El religioso, que siempre está presente en las marchas contra el régimen de Maduro, trajo a colación otro episodio sufrido por una joven en Venezuela: “Me tocó en el año 2013 ver a Geraldine Moreno en Valencia con las mismas marcas que hoy empañan tu rostro: las marcas de unos perdigones que son tan dolorosos y lamentables como ver un país que se nos va de las manos y que cada vez se sume más en una terrible oscuridad”, le dijo a Rufo.

“Tú Rufo eres luz, grandeza, valentía y fuerza, la sangre noble de los andes corre por tus venas, eres hijo de Bolívar. Los que están ciegos son otros que tienen el alma negra, que asesinan, torturan y persiguen porque no tienen razón, que atacan al indefenso pero que en el fondo son dignos de lástima porque están bajo la mirada de una justicia divina que les pisa los talones y que más pronto que tarde caerá sobre sus hombros”.

“Sé que estas letras no servirán de mucho ante la atrocidad de lo que te hicieron, ojalá sirvieran por lo menos para despertar conciencias que aún siguen dormidas esperando un milagro del cielo, pero sin mover ni un dedo para que este suceda”.

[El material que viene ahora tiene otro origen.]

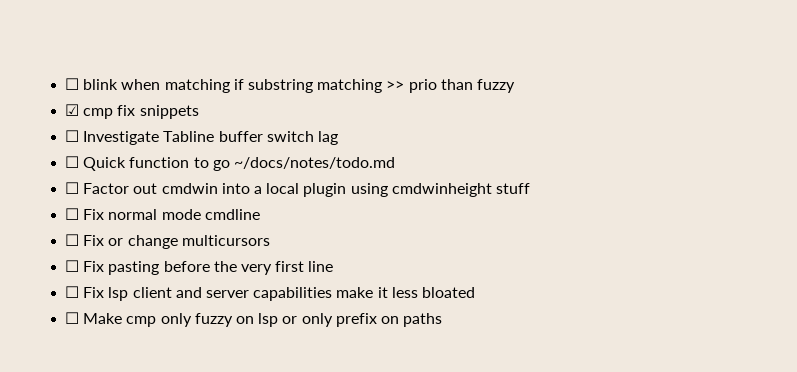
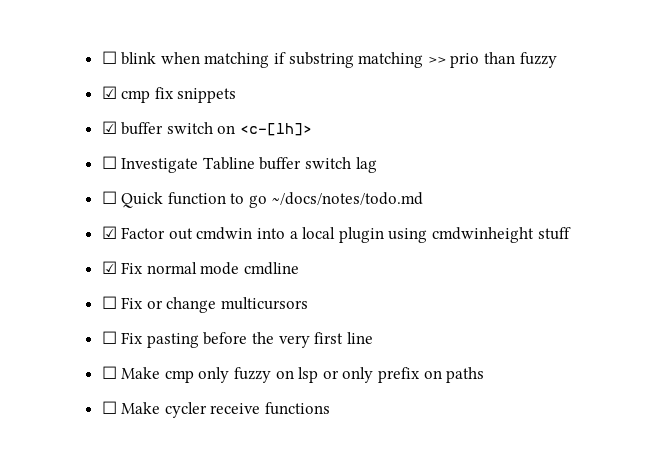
+ ☑ buffer switch on <c-[lh]>
- ☐ Factor out cmdwin into a local plugin using cmdwinheight stuff
+ ☑ Factor out cmdwin into a local plugin using cmdwinheight stuff
- ☐ Fix normal mode cmdline
+ ☑ Fix normal mode cmdline
- ☐ Fix lsp client and server capabilities make it less bloated
+ ☐ Make cycler receive functions

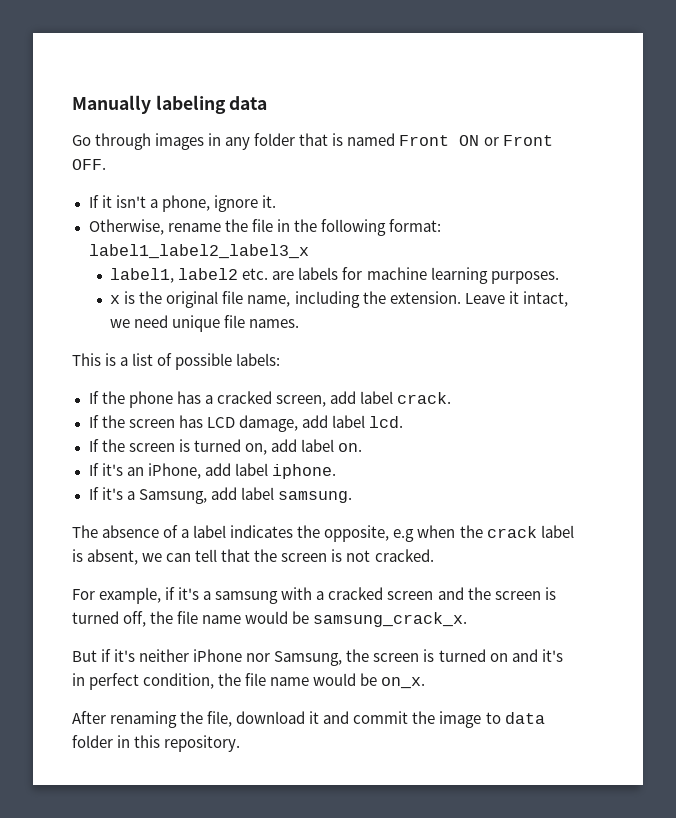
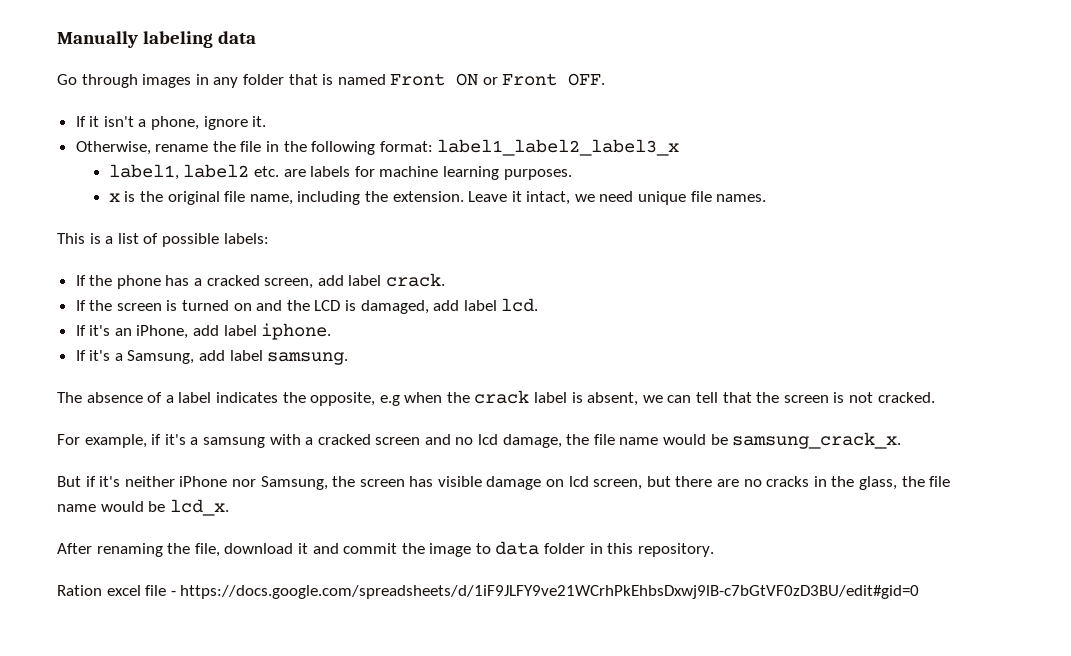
- If the screen has LCD damage, add label lcd.
- If the screen is turned on, add label on.
+ If the screen is turned on and the LCD is damaged, add label lcd.
- For example, if it's a samsung with a cracked screen and the screen is turned off, the file name would be samsung_crack_x.
+ For example, if it's a samsung with a cracked screen and no lcd damage, the file name would be samsung_crack_x.
- But if it's neither iPhone nor Samsung, the screen is turned on and it's in perfect condition, the file name would be on_x.
+ But if it's neither iPhone nor Samsung, the screen has visible damage on lcd screen, but there are no cracks in the glass, the file name would be lcd_x.
+ Ration excel file - https://docs.google.com/spreadsheets/d/1iF9JLFY9ve21WCrhPkEhbsDxwj9lB-c7bGtVF0zD3BU/edit#gid=0

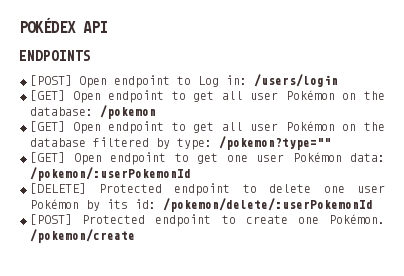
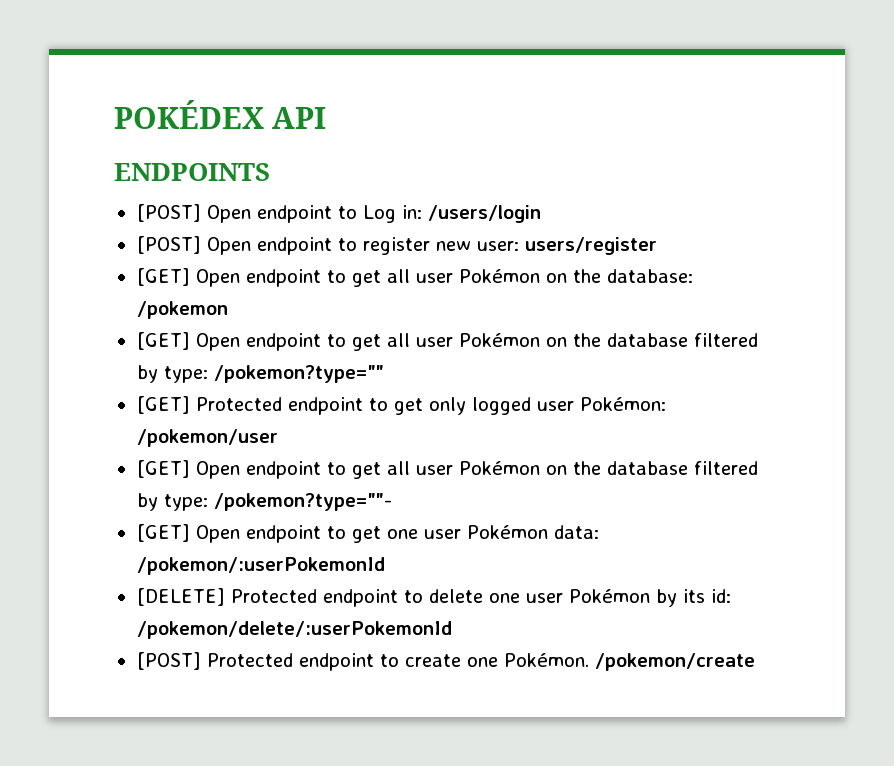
+ [POST] Open endpoint to register new user: users/register
+ [GET] Protected endpoint to get only logged user Pokémon: /pokemon/user
+ [GET] Open endpoint to get all user Pokémon on the database filtered by type: /pokemon?type=""-

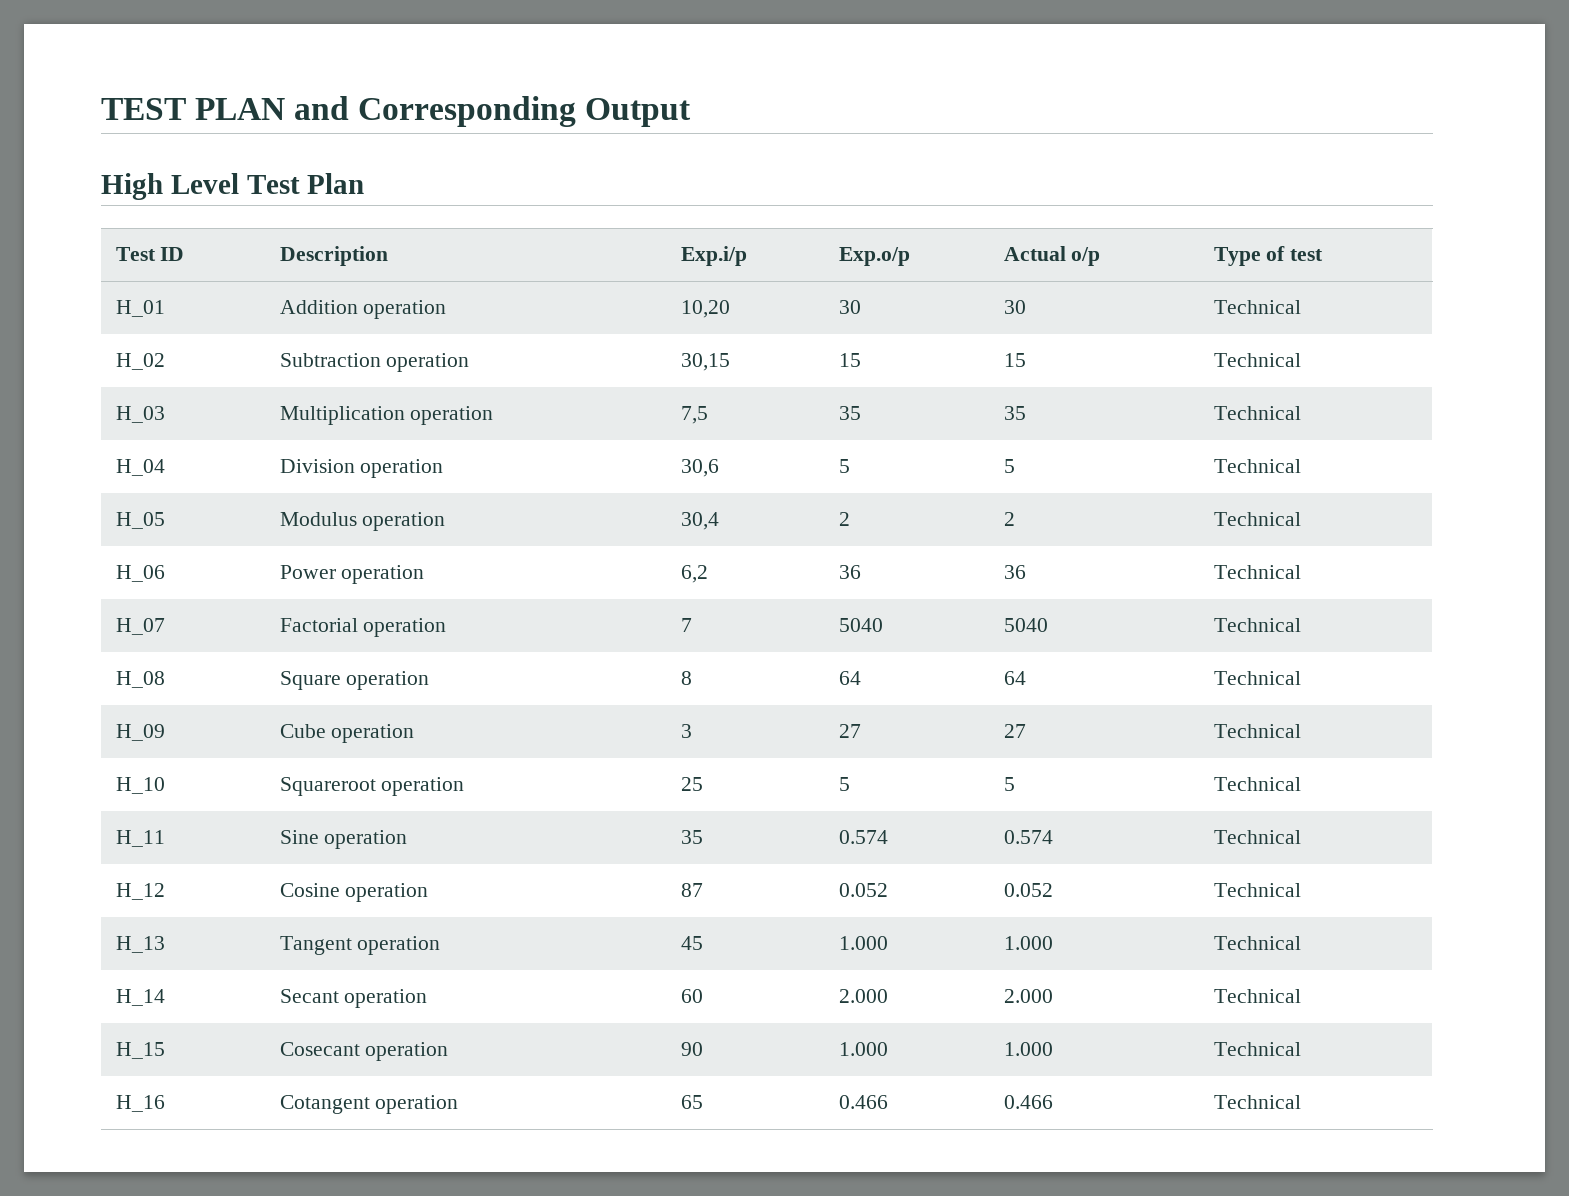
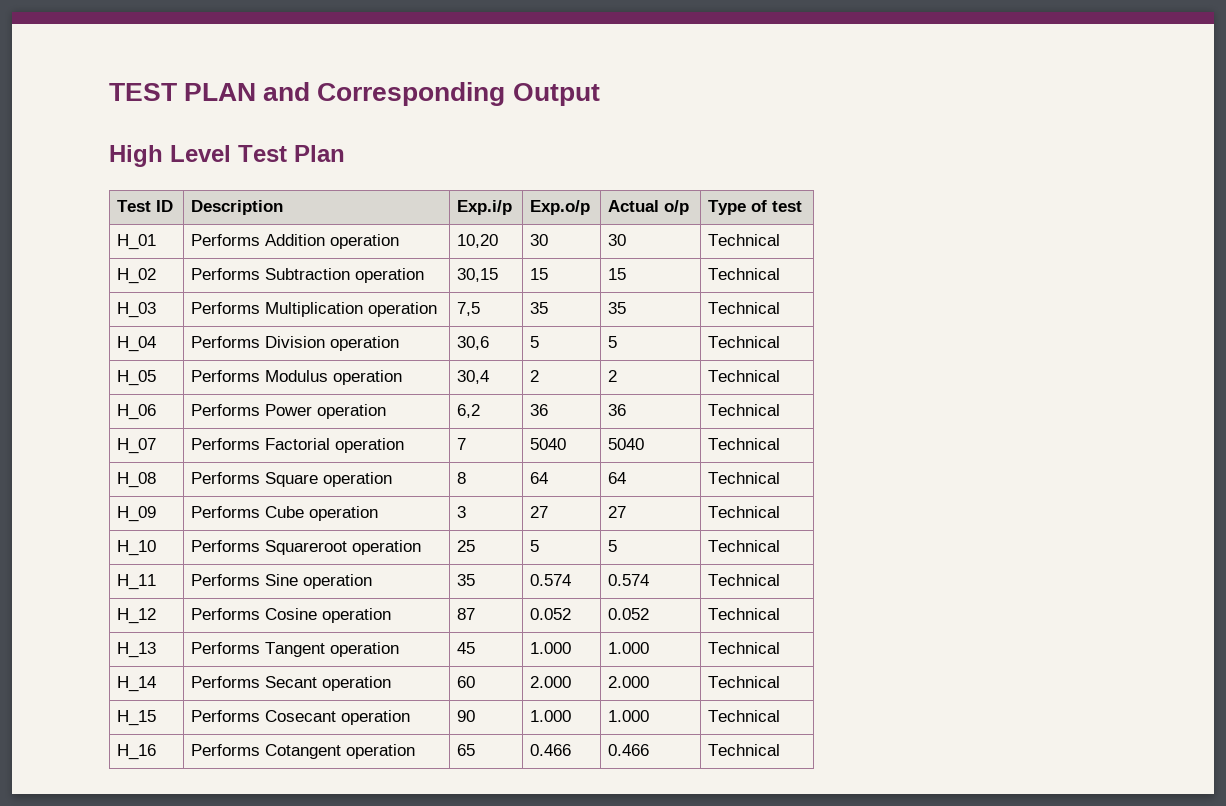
- H_01 | Addition operation | 10,20 | 30 | 30 | Technical
+ H_01 | Performs Addition operation | 10,20 | 30 | 30 | Technical
- H_02 | Subtraction operation | 30,15 | 15 | 15 | Technical
+ H_02 | Performs Subtraction operation | 30,15 | 15 | 15 | Technical
- H_03 | Multiplication operation | 7,5 | 35 | 35 | Technical
+ H_03 | Performs Multiplication operation | 7,5 | 35 | 35 | Technical
- H_04 | Division operation | 30,6 | 5 | 5 | Technical
+ H_04 | Performs Division operation | 30,6 | 5 | 5 | Technical
- H_05 | Modulus operation | 30,4 | 2 | 2 | Technical
+ H_05 | Performs Modulus operation | 30,4 | 2 | 2 | Technical
- H_06 | Power operation | 6,2 | 36 | 36 | Technical
+ H_06 | Performs Power operation | 6,2 | 36 | 36 | Technical
- H_07 | Factorial operation | 7 | 5040 | 5040 | Technical
+ H_07 | Performs Factorial operation | 7 | 5040 | 5040 | Technical
- H_08 | Square operation | 8 | 64 | 64 | Technical
+ H_08 | Performs Square operation | 8 | 64 | 64 | Technical
- H_09 | Cube operation | 3 | 27 | 27 | Technical
+ H_09 | Performs Cube operation | 3 | 27 | 27 | Technical
- H_10 | Squareroot operation | 25 | 5 | 5 | Technical
+ H_10 | Performs Squareroot operation | 25 | 5 | 5 | Technical
- H_11 | Sine operation | 35 | 0.574 | 0.574 | Technical
+ H_11 | Performs Sine operation | 35 | 0.574 | 0.574 | Technical
- H_12 | Cosine operation | 87 | 0.052 | 0.052 | Technical
+ H_12 | Performs Cosine operation | 87 | 0.052 | 0.052 | Technical
- H_13 | Tangent operation | 45 | 1.000 | 1.000 | Technical
+ H_13 | Performs Tangent operation | 45 | 1.000 | 1.000 | Technical
- H_14 | Secant operation | 60 | 2.000 | 2.000 | Technical
+ H_14 | Performs Secant operation | 60 | 2.000 | 2.000 | Technical
- H_15 | Cosecant operation | 90 | 1.000 | 1.000 | Technical
+ H_15 | Performs Cosecant operation | 90 | 1.000 | 1.000 | Technical
- H_16 | Cotangent operation | 65 | 0.466 | 0.466 | Technical
+ H_16 | Performs Cotangent operation | 65 | 0.466 | 0.466 | Technical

“Estas letras van unidas a mis oraciones y quiero que sepas que no estás solo y que te has convertido en el hijo, el hermano y el amigo de muchos que como yo, sin conocerte te admiramos, te queremos y juramos no descansar hasta lograr una Venezuela libre y próspera, ese será nuestro regalo para ti y todos los chamos de tu generación, así nos cueste la vida intentarlo” concluyó el padre Enrique Yanes.

 

Rufo quiere ser ingeniero

Rufo Antonio Chacón recibió su título de bachiller el pasado viernes 26 de julio, en un acto realizado en la Unidad Educativa Nacional Liceo Bolivariano Luis López Méndez, en la población de Táriba, municipio Cárdenas, del estado Táchira. Nuevamente las redes sociales se hicieron eco del hecho, y el joven confirmaba su deseo de seguir estudiando.

“Terminé la escuela secundaria este año, y quiero ir a la universidad y estudiar ingeniería de software”, dijo a CNN en pleno proceso de sanación de las heridas y adaptación a su nueva realidad. “Pase lo que pase conmigo, todavía quiero ir a la universidad”, ratificó. “Realmente quería mudarme a Estados Unidos, encontrar una visa de alguna manera e ir a un país donde la tecnología sea un poco más avanzada”. Dios no lo abandonará.